E por um motivo simples: é o único composto pela “Fórmula Anti-Distração”.

 

Uma combinação de 4 nutrientes que destravam o potencial cognitivo de qualquer criança.

 

Colina — impulsiona o foco, a memória e a velocidade de aprendizado.

 

Zinco — aumenta a capacidade de manter a atenção por mais tempo nas tarefas.

 

Vitamina E — protege os neurônios, mantendo o cérebro ágil e claro.

 

Vitamina A — acelera o raciocínio lógico e a resolução de problemas.

 

A Dra. Luiza Mendes, biomédica responsável pela formulação do Max Kids, disse em entrevista à nossa redação:

“Se a criança tem mais de 4 anos e apresenta sinais como distração, esquecimento, dificuldade de acompanhar a escola, falta de interesse nos estudos ou falta de autonomia…

 

Sim, o Max Kids pode ajudar.

 

Não importa se a criança tem diagnóstico de TDAH, TOD ou TEA. 

 

A cada 10 pais que aderem ao Max Kids, 8 relataram benefícios contínuos na função cognitiva dos seus filhos.”

O que começou como um segredo entre colegas na sala dos professores se espalhou após a divulgação da professora Vilma em suas redes sociais.

 

E hoje, mães de todo o Brasil seguem a mesma rotina — dando o Max Kids aos filhos no café da manhã, todos os dias.

Pais se Manifestam nas Redes:

Depois de acompanhar vários relatos no Instagram de outras mães, e até em grupos de WhatsApp da escola, Fernanda Ribeiro, mãe do Miguel de 6 anos, resolveu testar o Bem Kids

Fernanda optou pelo kit de 90 dias, porque queria dar uma chance real de mudança para o filho. Ela contou como foi a experiência:

 

Primeiros dias:

 

“O kit chegou em menos de uma semana. Já nos primeiros dias, eu percebi que o Miguel estava dormindo melhor e acordava com menos mau humor. Achei cedo demais para ser efeito, mas fiquei animada.”

 

Após 15 dias:

 

“Com duas semanas, comecei a notar que as explosões diminuíram. Antes, ele gritava e chorava se eu dizia ‘não’. Agora, mesmo contrariado, ele respirava fundo e aceitava mais rápido. Foi a primeira vez que vi uma diferença real.”

Após 30 dias:

 

“Um mês depois, até a professora me chamou para comentar. Disse que ele estava participando das atividades sem interromper os colegas e que parecia mais concentrado.

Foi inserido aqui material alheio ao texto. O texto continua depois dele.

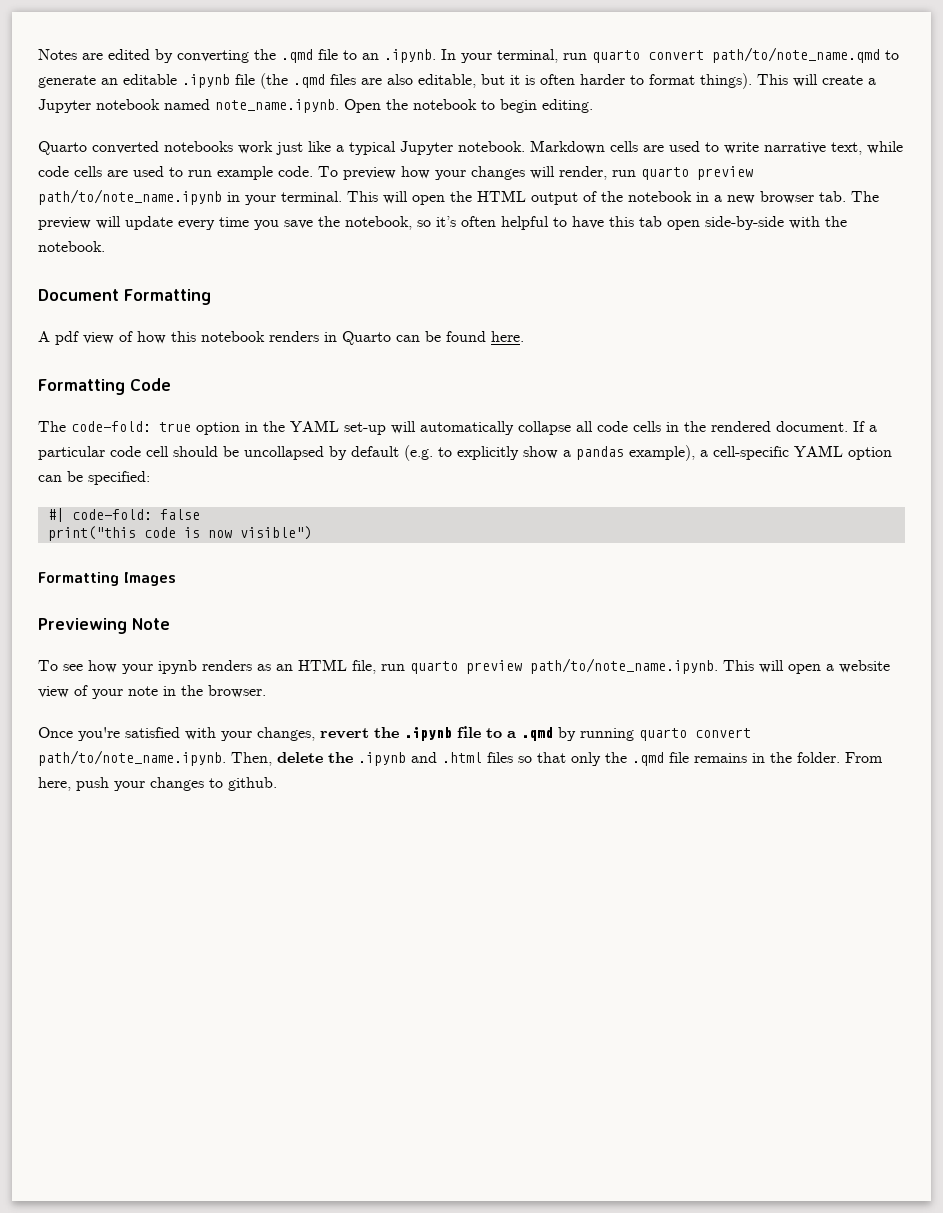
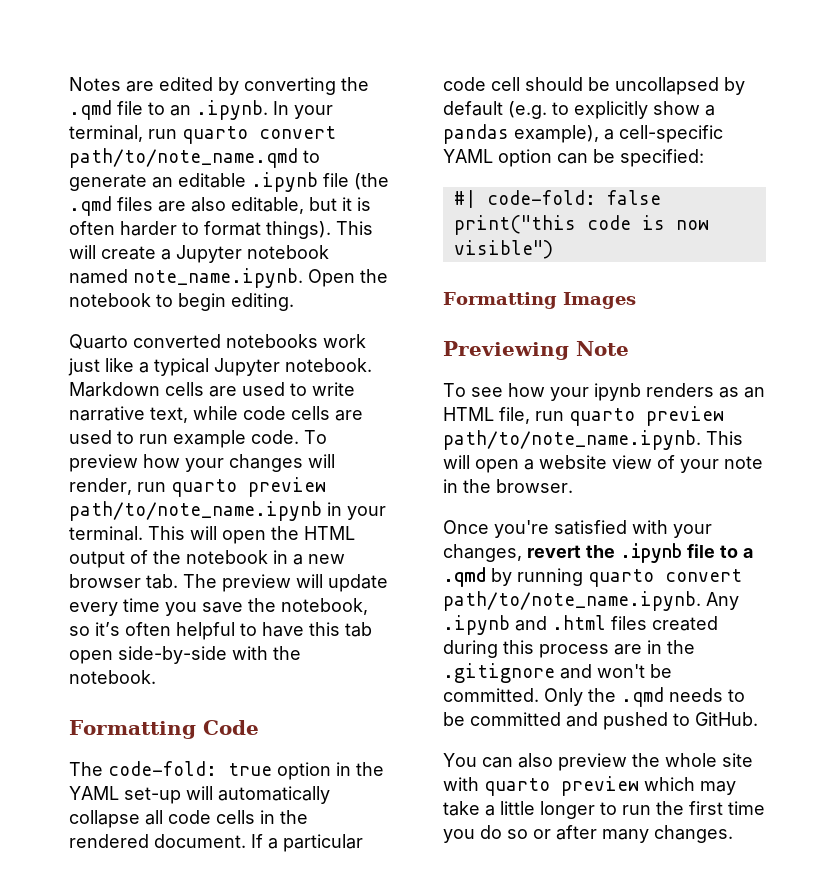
- Document Formatting
- A pdf view of how this notebook renders in Quarto can be found here.
- Once you're satisfied with your changes, revert the .ipynb file to a .qmd by running quarto convert path/to/note_name.ipynb. Then, delete the .ipynb and .html files so that only the .qmd file remains in the folder. From here, push your changes to github.
+ Once you're satisfied with your changes, revert the .ipynb file to a .qmd by running quarto convert path/to/note_name.ipynb. Any .ipynb and .html files created during this process are in the .gitignore and won't be committed. Only the .qmd needs to be committed and pushed to GitHub.
+ You can also preview the whole site with quarto preview which may take a little longer to run the first time you do so or after many changes.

Fiquei emocionada porque, pela primeira vez, recebi elogios em vez de reclamações da escola.”

 

Após 60 dias:

 

“Dois meses depois, As birras em casa praticamente sumiram, ele começou a brincar com o irmão sem brigar e até ajudava a guardar os brinquedos. Até meu marido comentou: ‘é outro Miguel!’”

 

Observação final:

 

“Hoje, com 90 dias de uso, eu sinto que o Bem Kids foi um verdadeiro divisor de águas aqui em casa. O Miguel está mais calmo, focado e até nossas noites em família mudaram. Já garanti mais um kit porque não quero ficar sem. Recomendo para todas as mamães da minha família.”